As previously disclosed, on December 12, 2021, SPX FLOW, Inc., a Delaware
corporation (the "Company"), entered into an Agreement and Plan of Merger (the
"Merger Agreement") with LSF11 Redwood Acquisitions, LLC, a Delaware limited
liability company ("Parent"), and Redwood Star Merger Sub, Inc., a Delaware
corporation and a wholly-owned subsidiary of Parent.
In connection with the transactions contemplated by the Merger Agreement,
certain executive officers of the Company (including its current named executive
officers) may become entitled to payments and benefits that could be treated as
"excess parachute payments" within the meaning of Section 280G ("Section 280G")

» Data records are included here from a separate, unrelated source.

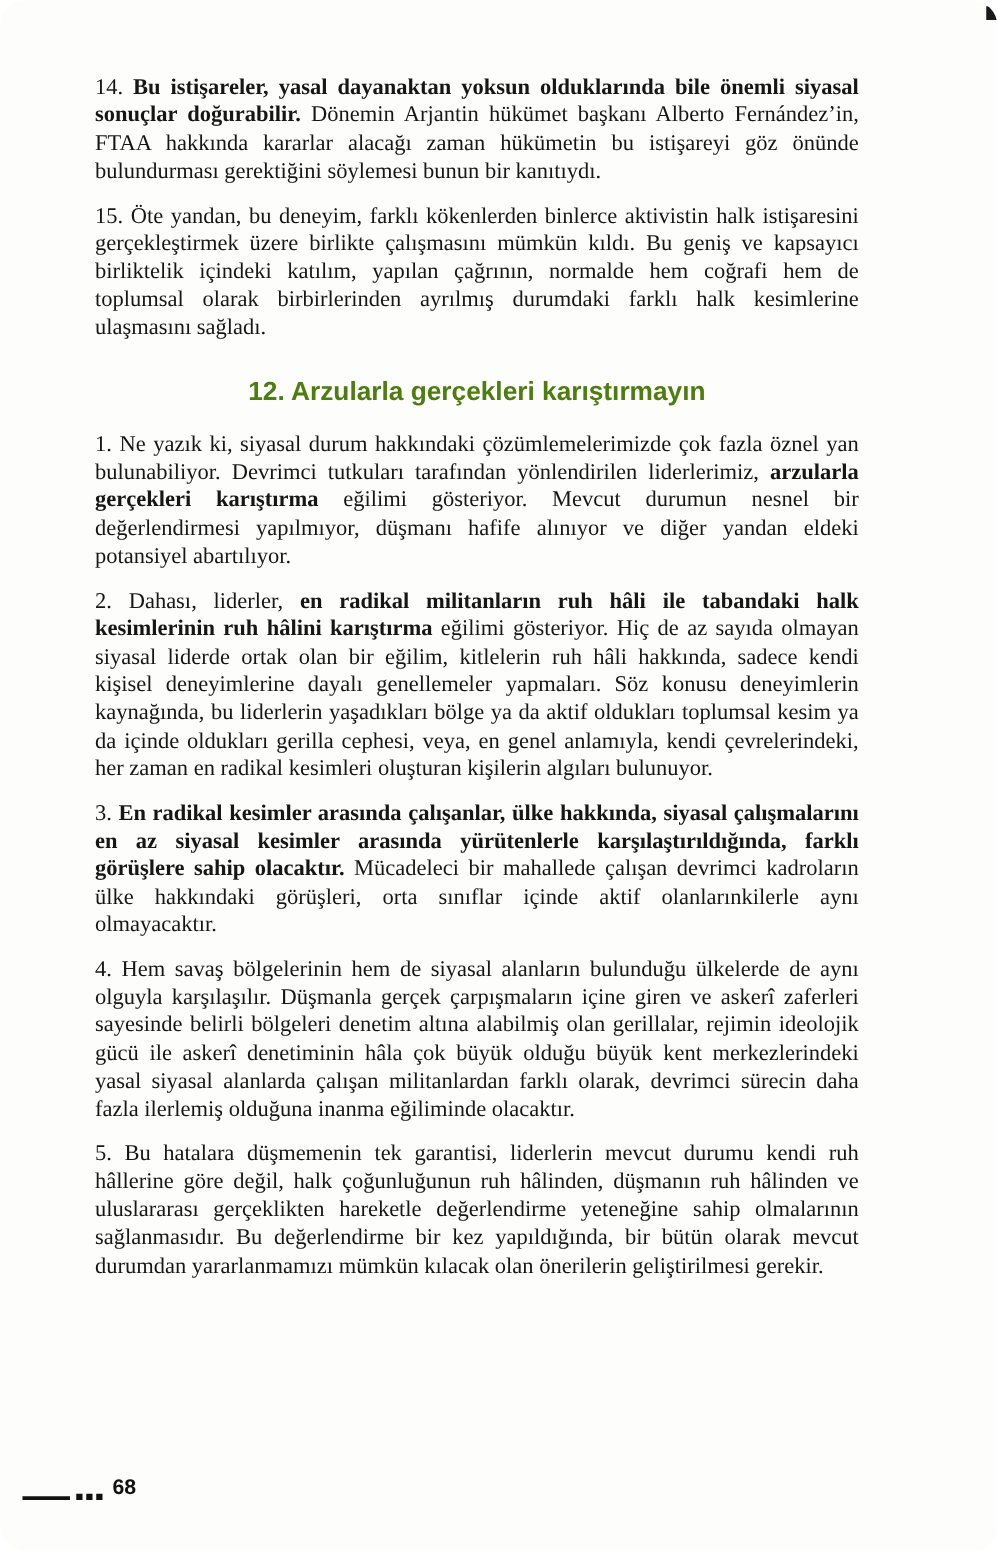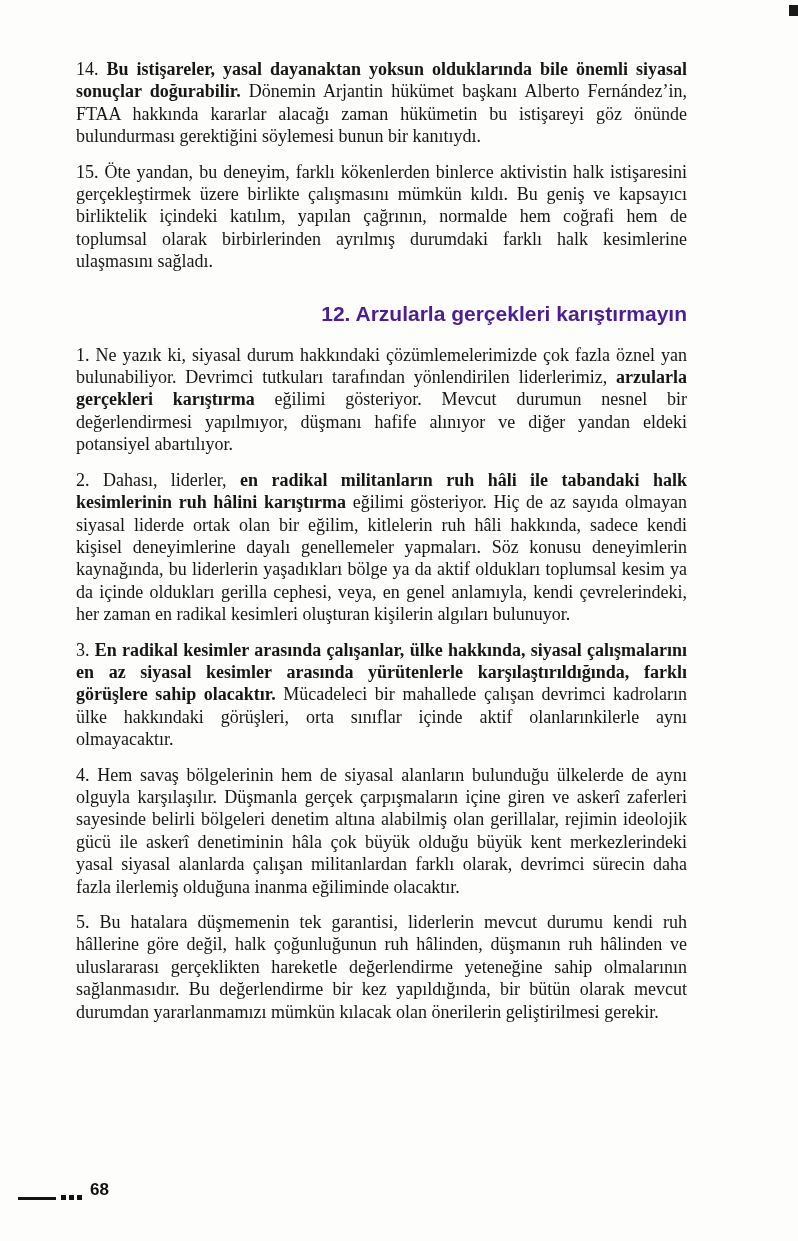--- a/index.html
+++ b/index.html
@@ -15,6 +15,7 @@
     overflow: hidden;
     color: #161616;
     font-family: "Liberation Serif", "DejaVu Serif", serif;
+    border-radius: 21px;
   }
   .edge-mark {
     position: absolute;

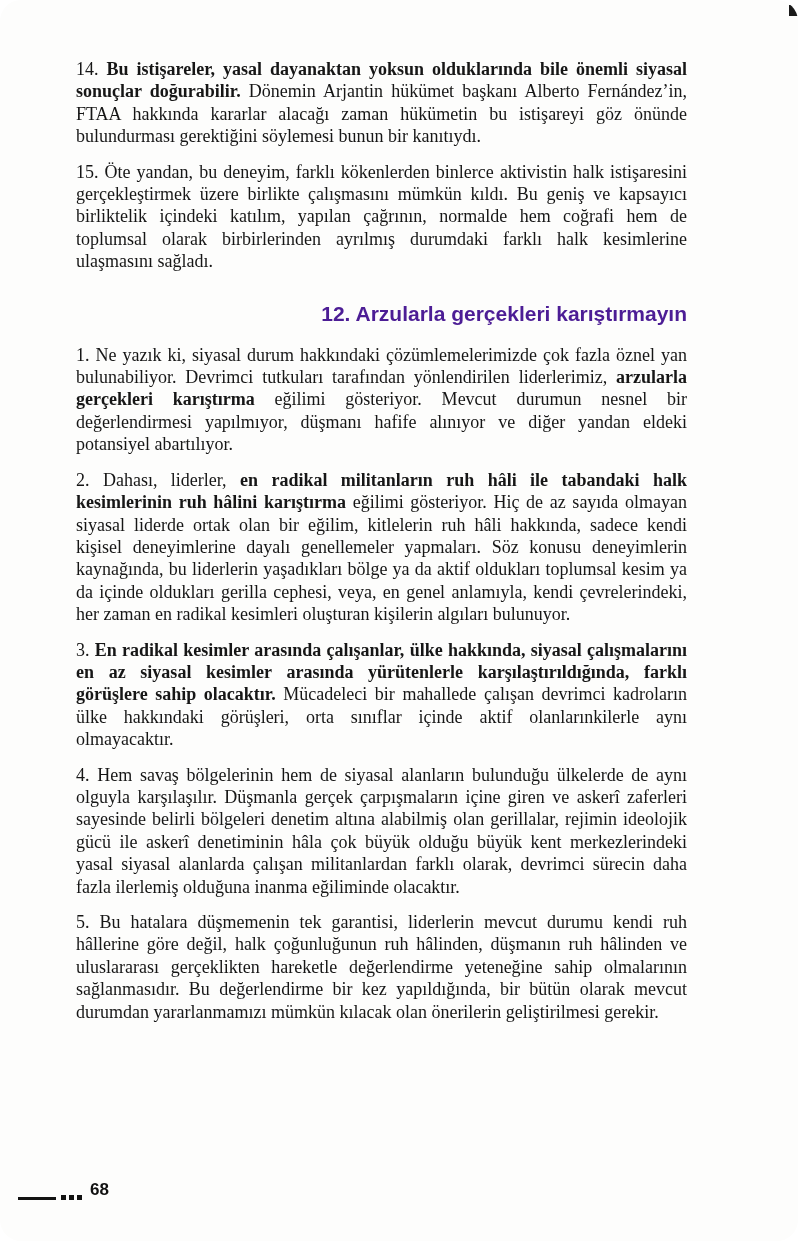--- a/index.html
+++ b/index.html
@@ -48,8 +48,8 @@
     font-size: 21px;
     line-height: 24px;
     margin: 29px 0 18px 0;
-    color: #4c1d95;
-    text-align: right;
+    color: #4d7c0f;
+    text-align: center;
   }
   .footer {
     position: absolute;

of the Internal Revenue Code of 1986, as amended. To mitigate the potential
impact of Section 280G on the Company and the executive officers, on December
20, 2021, the Compensation Committee of the Company's Board of Directors
approved the acceleration into December 2021 of the following compensation items
with respect to the Company's named executive officers: (i) the payment of the
portion of the 2021 annual bonuses under the SPX FLOW Annual Enterprise
Incentive Plan that would have otherwise been paid in the first quarter of 2022
to Marcus G. Michael, Jaime M. Easley, Alvin T. Jeffers and Kevin Eamigh at 100%
performance level (i.e., target), with any portion of such bonuses earned in
excess of the target paid in January 2022, and (ii) the immediate vesting of
77,063 Restricted Stock Units ("RSUs") for Mr. Michael, 15,622 RSUs for Mr.
Easley, 11,208 RSUs for Mr. Jeffers and 11,208 RSUs for Mr. Eamigh, all of which
were originally scheduled to vest in the first quarter of 2022.